Chronicles offer a way for us to see how and where stories circulated, and how different communities chose to remember and emphasize events noted by others.
Some annals are very brief, often including little more than religious and secular regnal years and noting important deaths. These chronicles often skip several years if not decades at a time, and appear to have been sporadically developed and assembled. The annals of Aachen were compiled sometime in the twelfth-century. The work begins with the year 1 and the birth of Christ. The entries are very short and crisp, and are almost exclusievely about imperial deaths and successions. The entries for the years 1-771 fit on a single page of the MGH edition. Even if you can’t read Latin, you can see here the typical short-entry chronicle form. There is only one mention of the natural world, a notice of the arrival of what we now know as Halley’s comet.

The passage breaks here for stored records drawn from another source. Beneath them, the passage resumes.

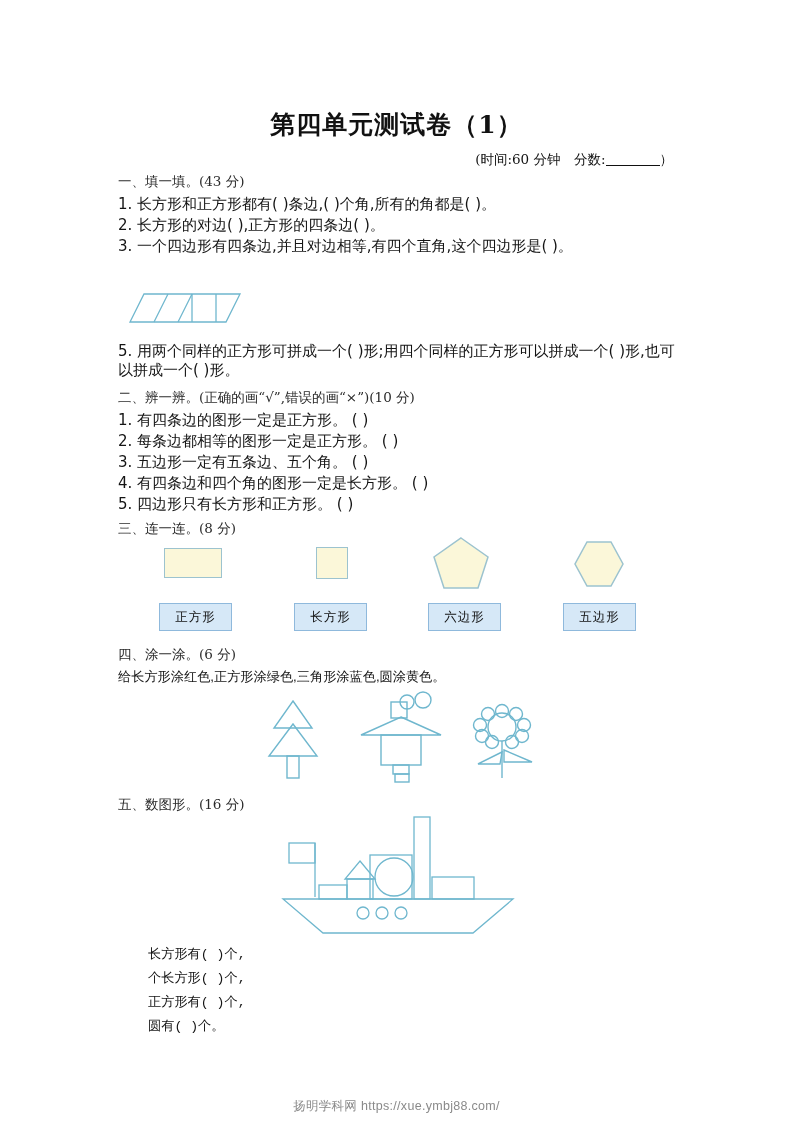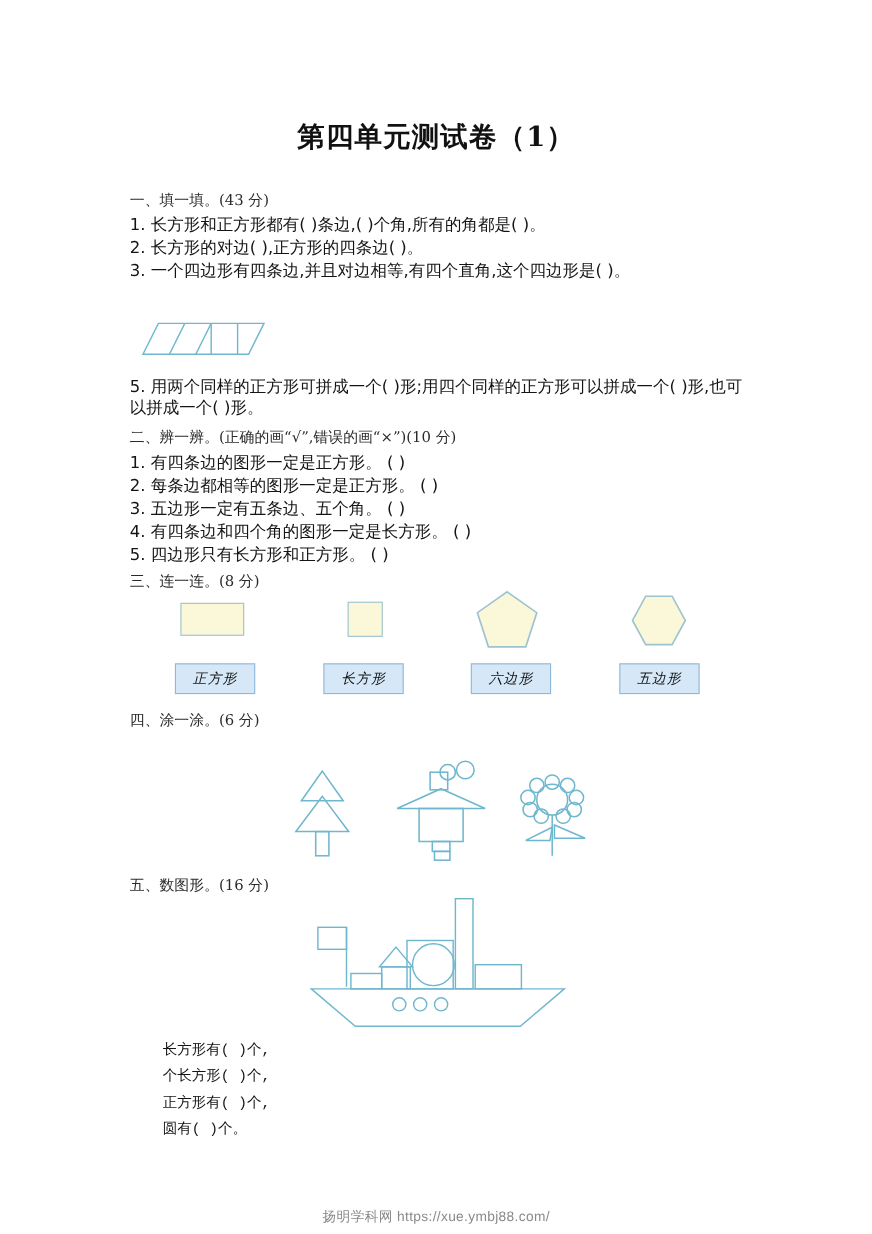"(时间:60 分钟 分数: ）" div.subline { html: none -> <div> <span>(时间:60 分钟 分数:</span><span></span><span>）</span> </div> }
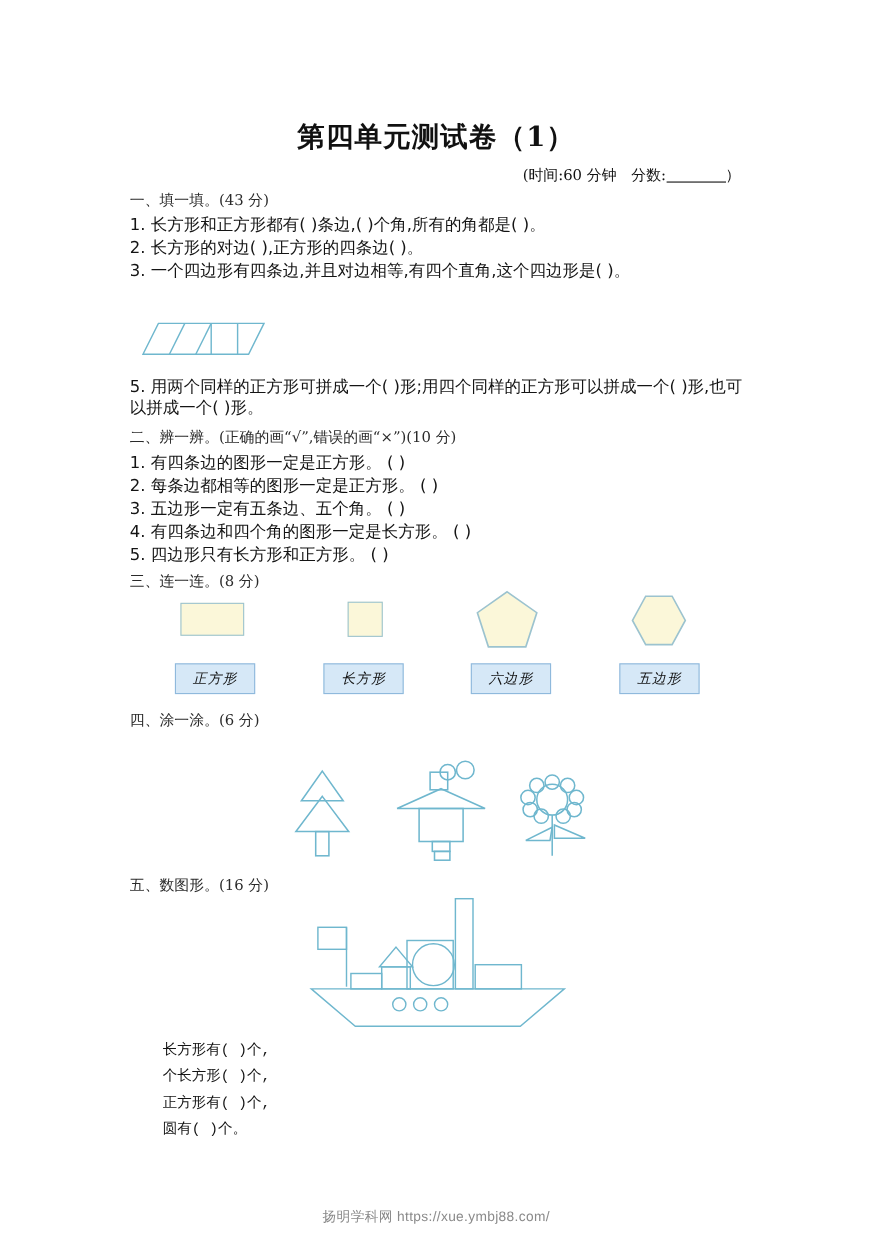"正方形" .label-box { font-style: italic -> none }
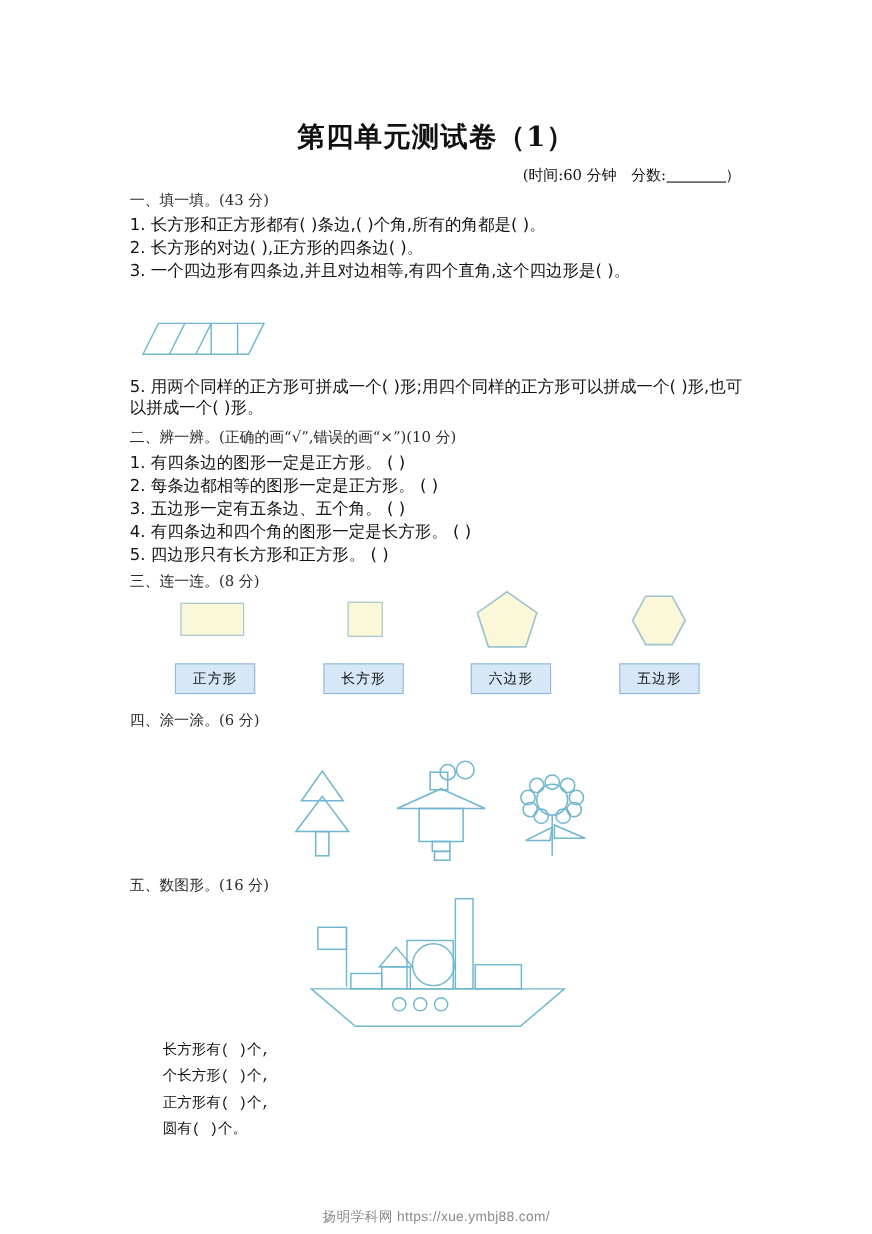"给长方形涂红色,正方形涂绿色,三角形涂蓝色,圆涂黄色。" div.qtext { html: none -> <div>给长方形涂红色,正方形涂绿色,三角形涂蓝色,圆涂黄色。</div> }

In contrast, a similarly terse chronicle from Admont includes more than a dozen natural and celestial events alongside the regnal and episcopal events. For example, in 867, there was a comet and an earthquake, and in 897 there was a famine that was so great that “people began to eat one another in turns”. This chronicle, compiled sometime in the twelfth-century, opens with a quick calculation of the number of years from the creation of Adam through the birth of Christ, and then covers biblical and classical events, ending in the year 1143. The chronicle has a regional flavor, including information on Salzburg and Bavaria, the deaths of kings of Bohemia, and the burning of the church of St. Afra during the attack of the Huns.

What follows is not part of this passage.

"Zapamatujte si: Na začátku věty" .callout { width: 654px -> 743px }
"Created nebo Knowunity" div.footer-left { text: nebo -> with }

Chronicles often built on and borrowed from each other. Even the very short Annales Petaviani, which covered the years 697-799, borrowed from the Annales Mosellani, the Annals of St. Amand, and the Annales of Lorsch. The well-known Anglo-Saxon chronicle is actually a collection of a group of smaller chronicles, compiled over three centuries (up to 1154). The slow layering of authorship and composition makes chronicles tricky to work with. There is rarely a single authorial voice, and most authors remain unknown. Some exceptions are works written as fuller histories but arranged chronologically, such as Regino of Prum’s Chronicon, a world chronicle of events up to 906.
All of these challenges open up new possibilities for interpretation. The annals are composite history—in a sense, they are medieval crowdsourcing, and can be seen as collective efforts by scholars to compile a sense of the defining events of history. We can trace events that make it (via independent authorship or borrowing) into multiple chronicles, and also notice ones that gain only regional traction. For example, the felling of the Irminsul by Charlemagne during his Saxon wars is mentioned in at least ten chronicles, with entries ranging from the clipped, “King Charles was at war in Saxony and destroyed their oak, which was called Irminsul" to fully narrated descriptions of the event.

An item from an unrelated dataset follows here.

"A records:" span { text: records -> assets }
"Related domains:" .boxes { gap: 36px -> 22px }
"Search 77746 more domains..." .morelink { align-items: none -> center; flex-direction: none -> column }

The selectivity can also work to raise the prominence of local or regional events, a phenomenon particularly noticeable with river floods and other disasters. The Annales Altahenses, for example, after pointing out a solar eclipse in 990, which would have appeared in many different chronicles, notes that in 991 “Fire burned its way up the Rhine, consuming the villas along the banks.”
The fact that they are largely written and edited well after the events they describe further emphasizes that these are not comprehensive histories, but records of events of significance. Even the shortest annals reflect local events and details, choosing to record and retell events that were seen as important for leaders in the region to remember. They integrate events in the natural, political, and religious worlds, and remind readers of the web of connection and causality. Condensing a whole year into a handful of sentences is, as I can now attest, tricky.
The process is laden with decisions. Which disasters to include? Which stories to tell? Whose death was the most important? What was good and inspiring? Which of these events will remind my readers of the overall tone of the year? What may at first glance seem like an uninspiring collection of random events turns out to be distilled historical judgement and evaluation.